Solitary Neurofibroma of the Maxillary Soft Tissue Causing Bone Destruction: A Rare Presentation

Neurofibroma is a benign tumor of the peripheral nerve. It usually presents as multiple tumors and as a part of von Recklinghausen’s disease. However, rarely, it can occur in solitary form. The clinical diagnosis of solitary neurofibroma poses a challenge to clinicians as a plethora of benign and malignant lesions of the oral cavity have similar clinical presentations. We present a rare case of solitary neurofibroma of the maxillary soft tissue.

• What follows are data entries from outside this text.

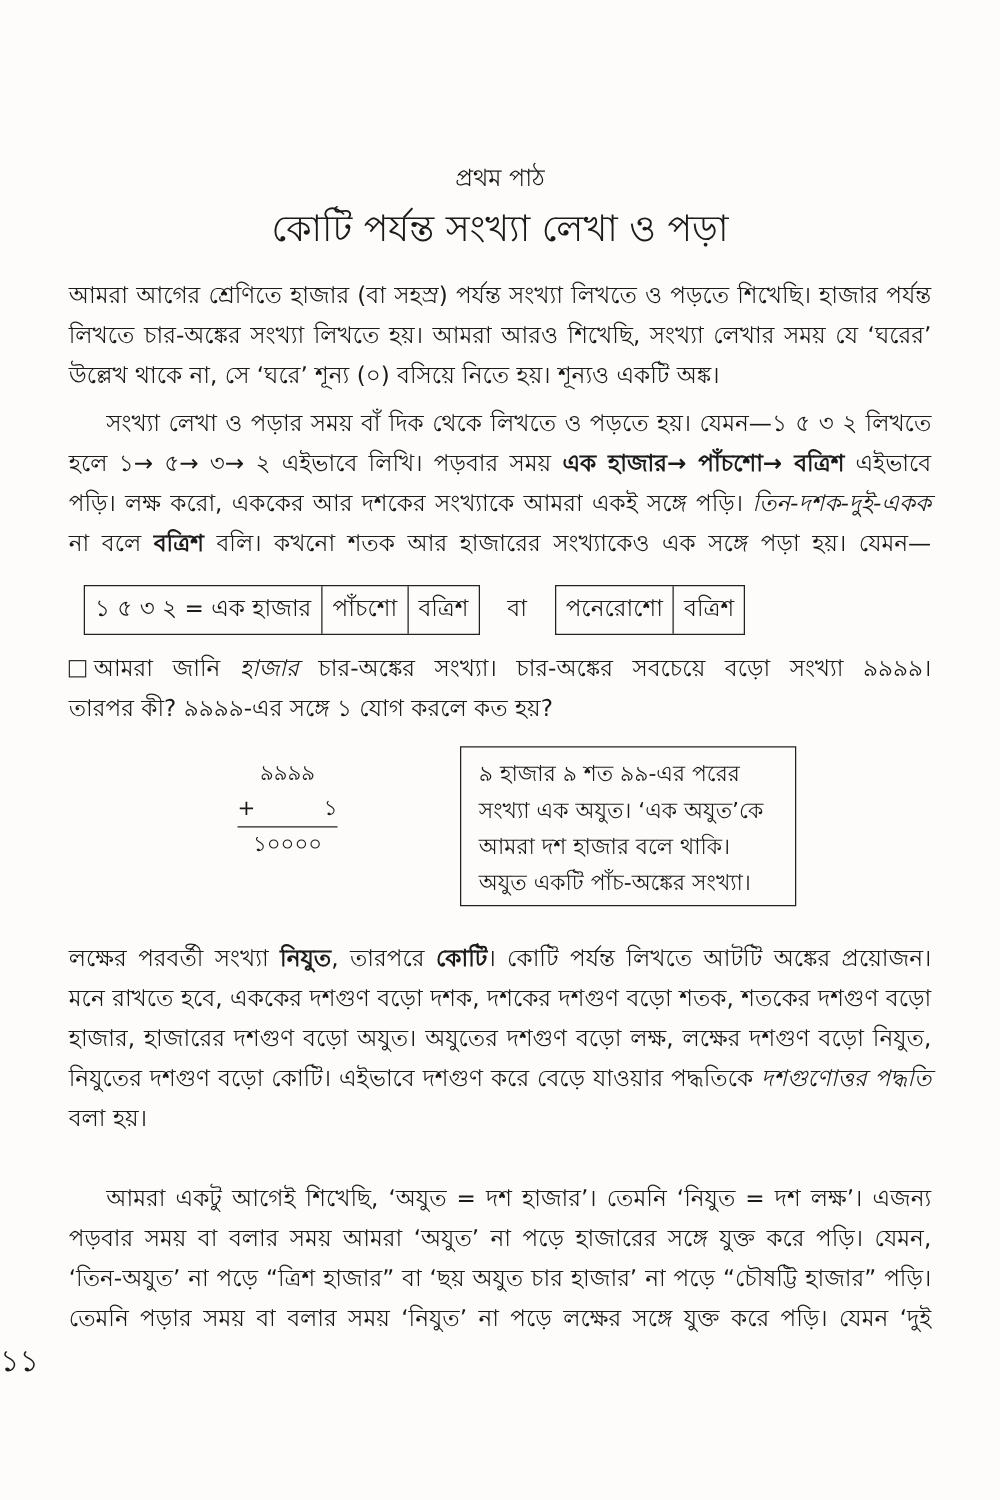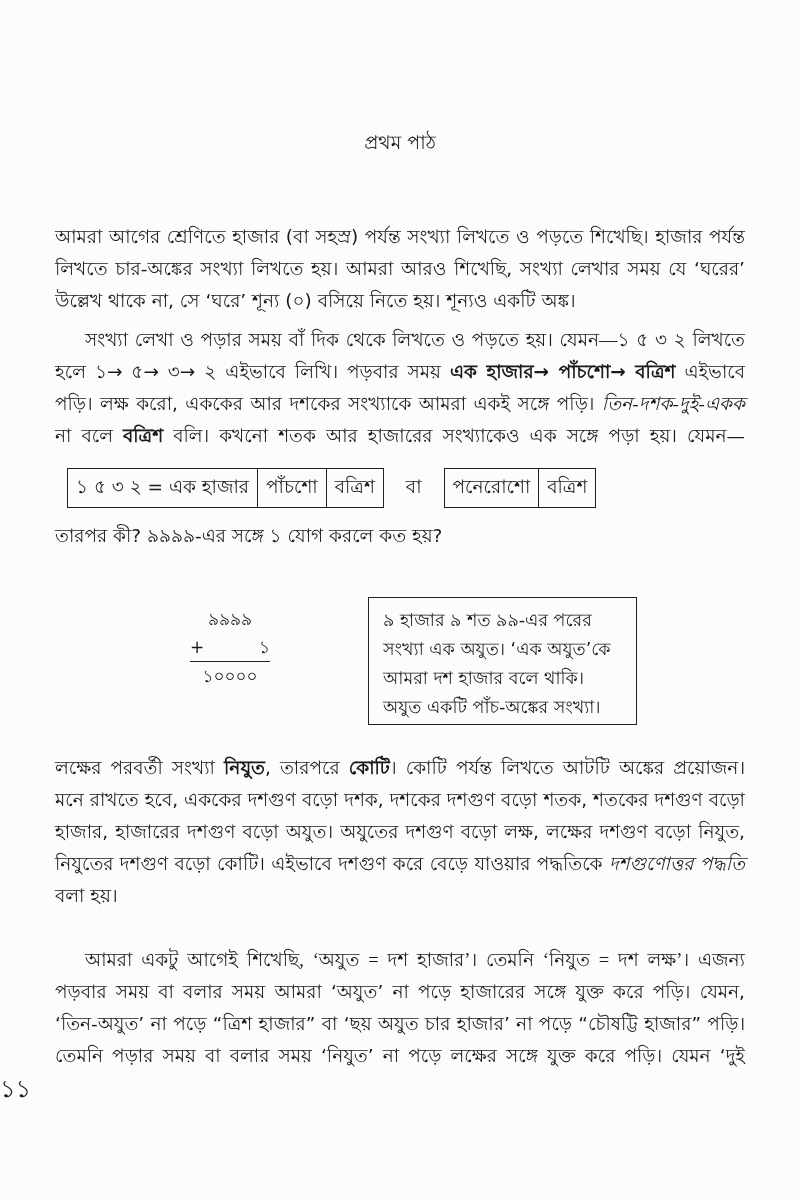--- a/index.html
+++ b/index.html
@@ -52,6 +52,7 @@
 <div class="page">
 
   <div class="lesson-label">প্রথম পাঠ</div>
+  <div class="chapter-title">কোটি পর্যন্ত সংখ্যা লেখা ও পড়া</div>
 
   <div class="para" style="top:221px;">
     <span class="line">আমরা আগের শ্রেণিতে হাজার (বা সহস্র) পর্যন্ত সংখ্যা লিখতে ও পড়তে শিখেছি। হাজার পর্যন্ত</span>

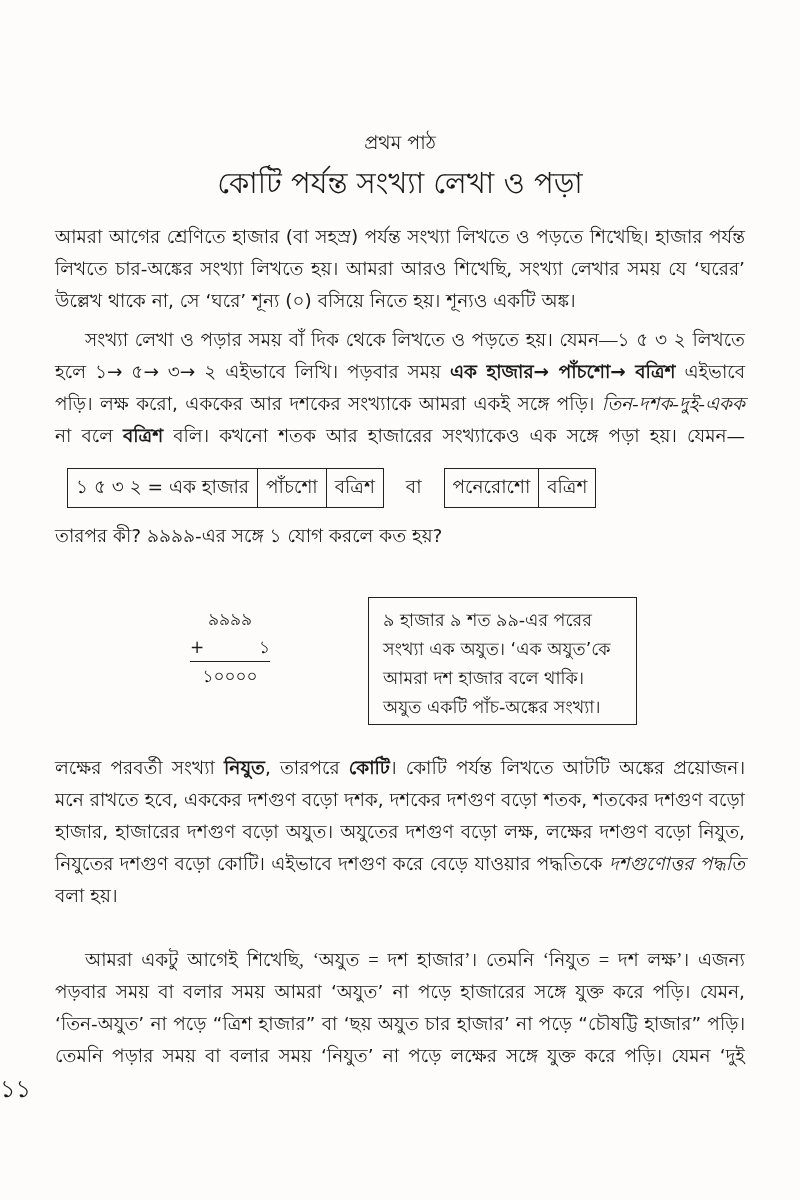--- a/index.html
+++ b/index.html
@@ -22,7 +22,7 @@
   .para { position: absolute; left: 55px; width: 690px; font-size: 18.5px; line-height: 32px; margin: 0; }
   .line { display: block; white-space: nowrap; text-align: justify; text-align-last: justify; }
   .line.last { text-align-last: left; }
-  .line.ind { padding-left: 30px; font-family: Liberation Serif, serif; }
+  .line.ind { padding-left: 30px; }
   b { font-weight: bold; }
   i { font-style: italic; }
 

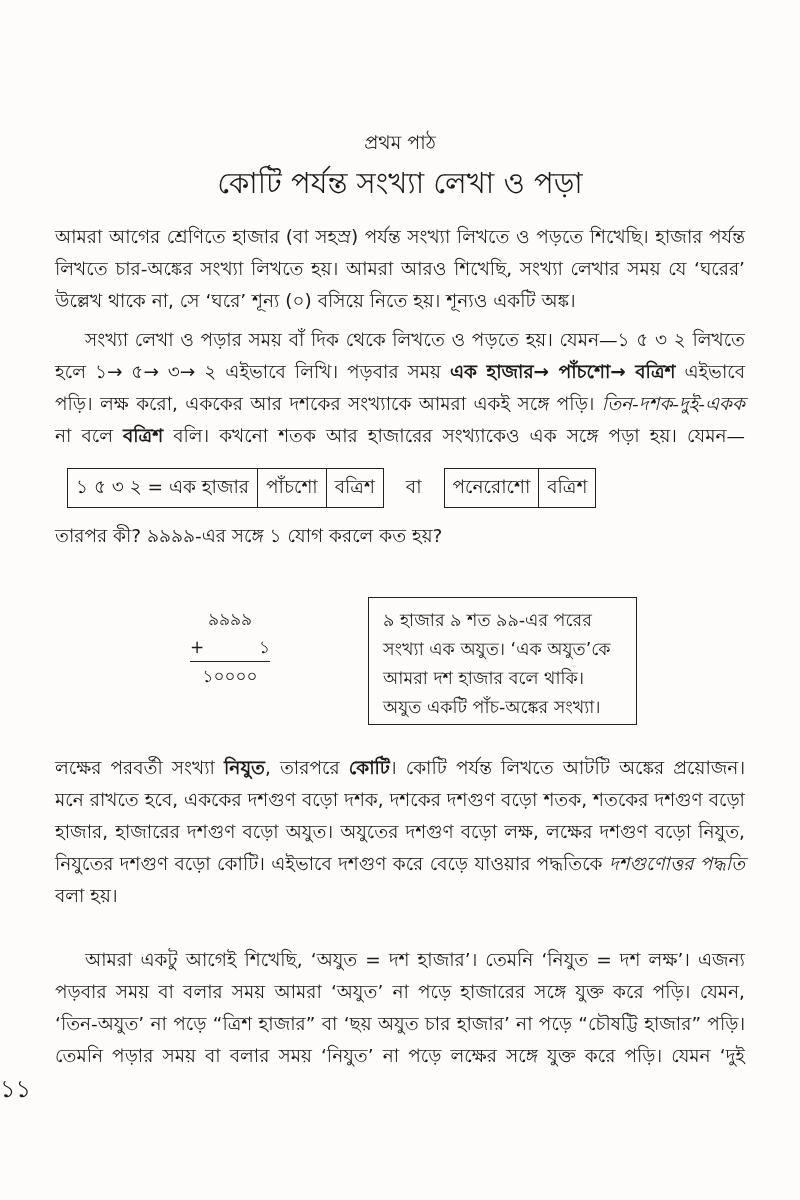--- a/index.html
+++ b/index.html
@@ -81,6 +81,7 @@
   </div>
 
   <div class="para" style="top:520px;">
+    <span class="line"><span class="checkbox-icon"></span><span>আমরা জানি </span><i>হাজার</i><span> চার-অঙ্কের সংখ্যা। চার-অঙ্কের সবচেয়ে বড়ো সংখ্যা ৯৯৯৯।</span></span>
     <span class="line last">তারপর কী? ৯৯৯৯-এর সঙ্গে ১ যোগ করলে কত হয়?</span>
   </div>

A systemic clinical examination was performed to rule out neurofibromatosis. Computed tomography showed displaced teeth and bone destruction. Magnetic resonance imaging showed an ill-defined T2 hyperintense lesion involving the posterior aspect of the tooth-bearing alveolar process of the maxilla. The diagnosis of neurofibroma was confirmed by histological analysis and immunohistochemical studies. The tumor was successfully managed with excision. Three years of follow-up showed no recurrence. Solitary neurofibroma of the oral cavity is a very rare presentation. Neurofibroma in the maxilla with bone destruction is reported for the first time in the literature. This article will add to the current literature due to the atypical location and presentation of the tumor.